Besprechung
Radegundis Stolze. Hermeneutisches Übersetzen: Linguistische Kategorien des Verstehens und Formulierens beim Übersetzen
Tübingen: Narr, 1992. 388 Seiten ISBN 3-8233-4223-1 DM 86,-. (Tübinger Beiträge zur Linguistik, 368).

Rezensiert von Frank G. Königs
Bochum

Inhaltsverzeichnis

    Der hermeneutische Zugriff, verbunden vor allem mit dem Namen von Fritz Paepcke, ist in der Übersetzungswissenschaft durchaus kritisch rezipiert worden. Erinnert sei an die massive Kritik von Katharina Reiß oder Werner Koller, die diesem Zugriff auf das Phänomen Übersetzen vorgeworfen haben, daß er nicht präzise genug argumentiere und intersubjektiv zu wenig nachvollziehbar sei. Der Anspruch des vorliegenden Buchs ist auch unter dieser Prämisse kein kleiner: die normative Übersetzungstheorie von vorgestern und der kontrastive Ansatz von gestern sollen in eine Konzeptualisierung der Übersetzungspraxis von heute führen (so ähnlich S. 14), oder anders: "Wenn das Übersetzen als ein Handeln im Sprachlichen angesehen wird, so leitet sich daraus die wissenschaftliche Aufgabe ab, jene Kategorien linguistisch zu beschreiben, die die übersetzungsrelevanten Entscheidungen regieren" (S. 15).
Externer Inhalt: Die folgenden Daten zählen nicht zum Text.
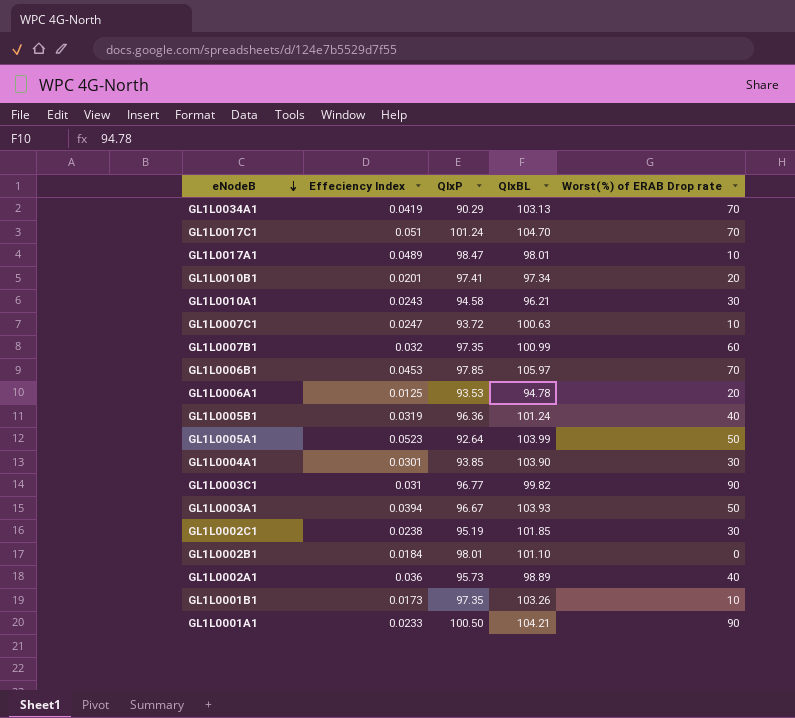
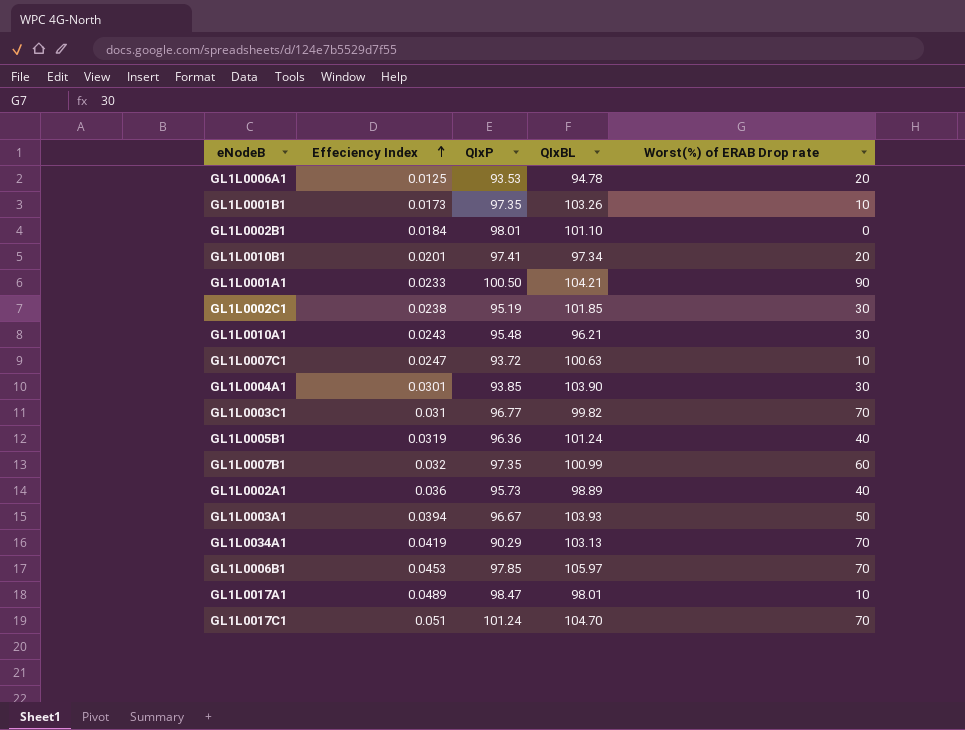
row order: eNodeB descending -> Effeciency Index ascending
row GL1L0005A1: 0.0523 | 92.64 | 103.99 | 50 -> none
GL1L0010A1 | QIxP: 94.58 -> 95.48
GL1L0003C1 | Worst(%) of ERAB Drop rate: 90 -> 70

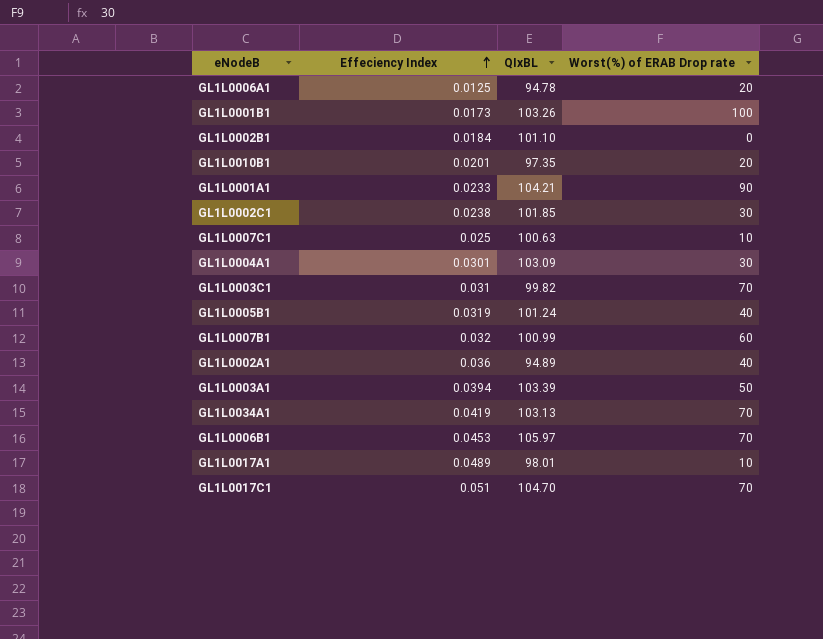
column QIxP | position: 3 -> none
row GL1L0010A1: 0.0243 | 95.48 | 96.21 | 30 -> none
GL1L0001B1 | Worst(%) of ERAB Drop rate: 10 -> 100
GL1L0010B1 | QIxBL: 97.34 -> 97.35
GL1L0007C1 | Effeciency Index: 0.0247 -> 0.025
GL1L0004A1 | QIxBL: 103.90 -> 103.09
GL1L0002A1 | QIxBL: 98.89 -> 94.89
GL1L0003A1 | QIxBL: 103.93 -> 103.39

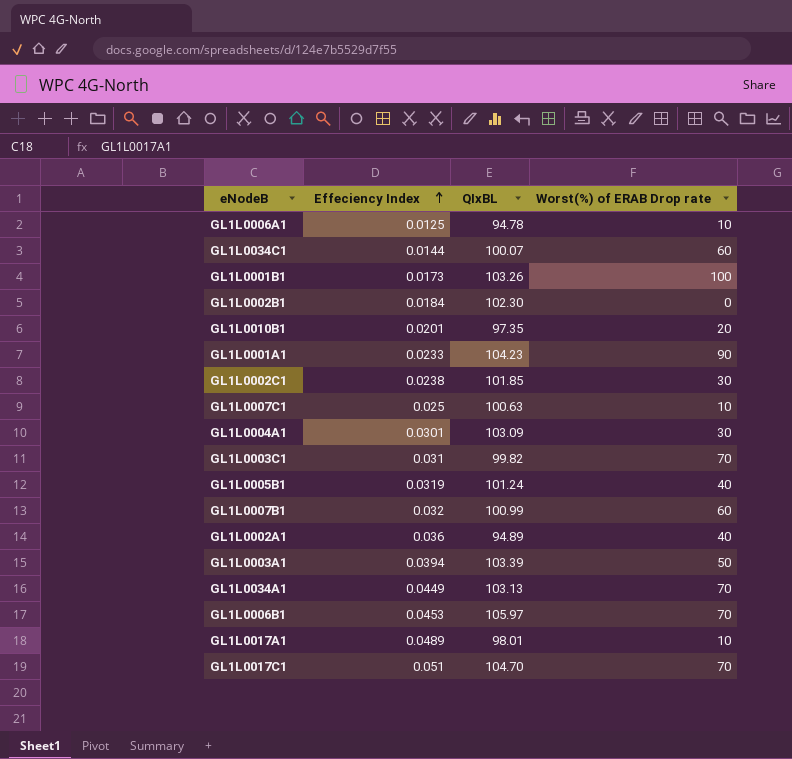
GL1L0006A1 | Worst(%) of ERAB Drop rate: 20 -> 10
row GL1L0034C1: none -> 0.0144 | 100.07 | 60
GL1L0002B1 | QIxBL: 101.10 -> 102.30
GL1L0001A1 | QIxBL: 104.21 -> 104.23
GL1L0034A1 | Effeciency Index: 0.0419 -> 0.0449

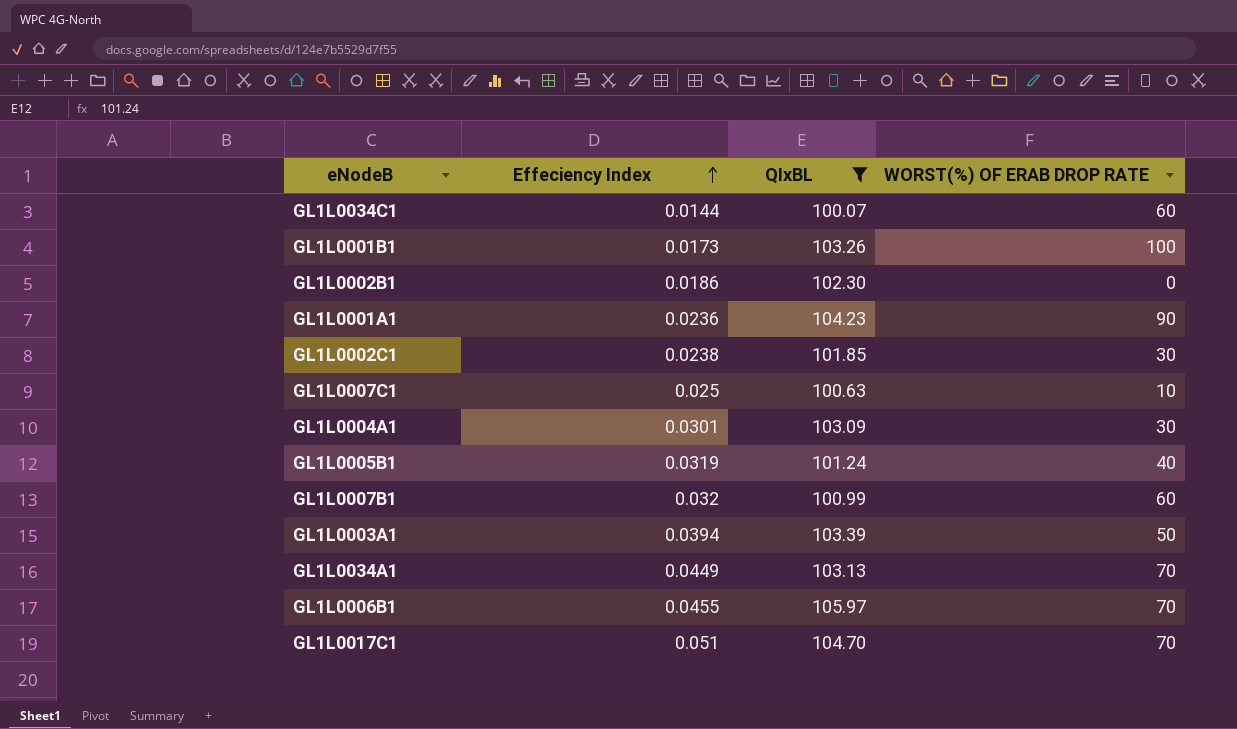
filter: none -> QIxBL >= 100.07
column name: Worst(%) of ERAB Drop rate -> WORST(%) OF ERAB DROP RATE
GL1L0002B1 | Effeciency Index: 0.0184 -> 0.0186
GL1L0001A1 | Effeciency Index: 0.0233 -> 0.0236
GL1L0006B1 | Effeciency Index: 0.0453 -> 0.0455

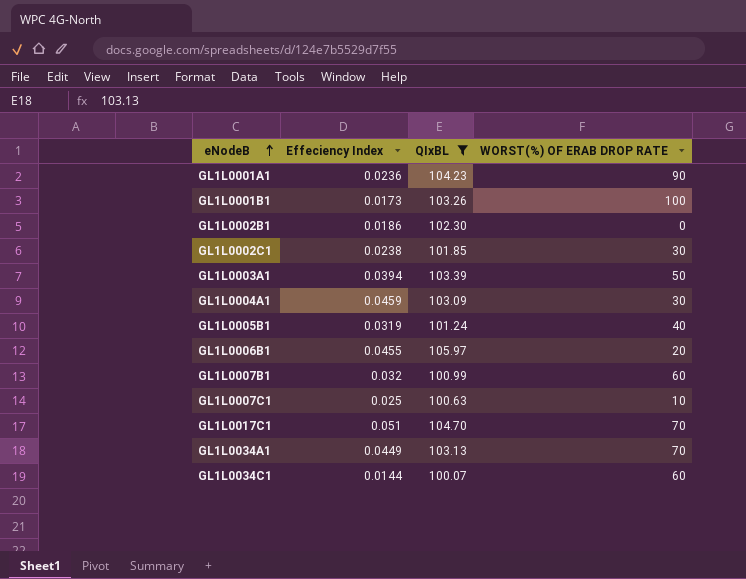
row order: Effeciency Index ascending -> eNodeB ascending
GL1L0004A1 | Effeciency Index: 0.0301 -> 0.0459
GL1L0006B1 | WORST(%) OF ERAB DROP RATE: 70 -> 20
Diese Kategorien liefern die Überschriften für die Kapitel und Abschnitte des Buches. In der Tat findet der Leser Abhandlungen zu mehreren linguistischen Begriffen und Konzepten. Im ersten Drittel des Buches geht es um Aspekte der Translation und dabei vor allem um Fragen der Kommunikation, der Interpretation und der Verbalisierung. Die Verfasserin versucht das Übersetzen auf die Erkenntnisweisen des Individuums zu beziehen, setzt sich mit der Rolle des Sprachbewußtseins auseinander sowie mit der des Sprachgefühls; sie beschreibt die Individualität von Texten, widmet sich dem (hermeneutischen) Verstehen von Texten, grenzt es von Nichtverstehen ab und exemplifiziert ihre Position zur Textexegese. Ferner wird die Äquivalenzproblematik diskutiert, Übersetzen als evolutiver Prozeß definiert, das Formulieren als ganzheitlicher [ p. 106 ]Sprachentwurf beschrieben und der Frage nachgegangen, wie sich denn der Übersetzer im Sprachverhalten identifiziere.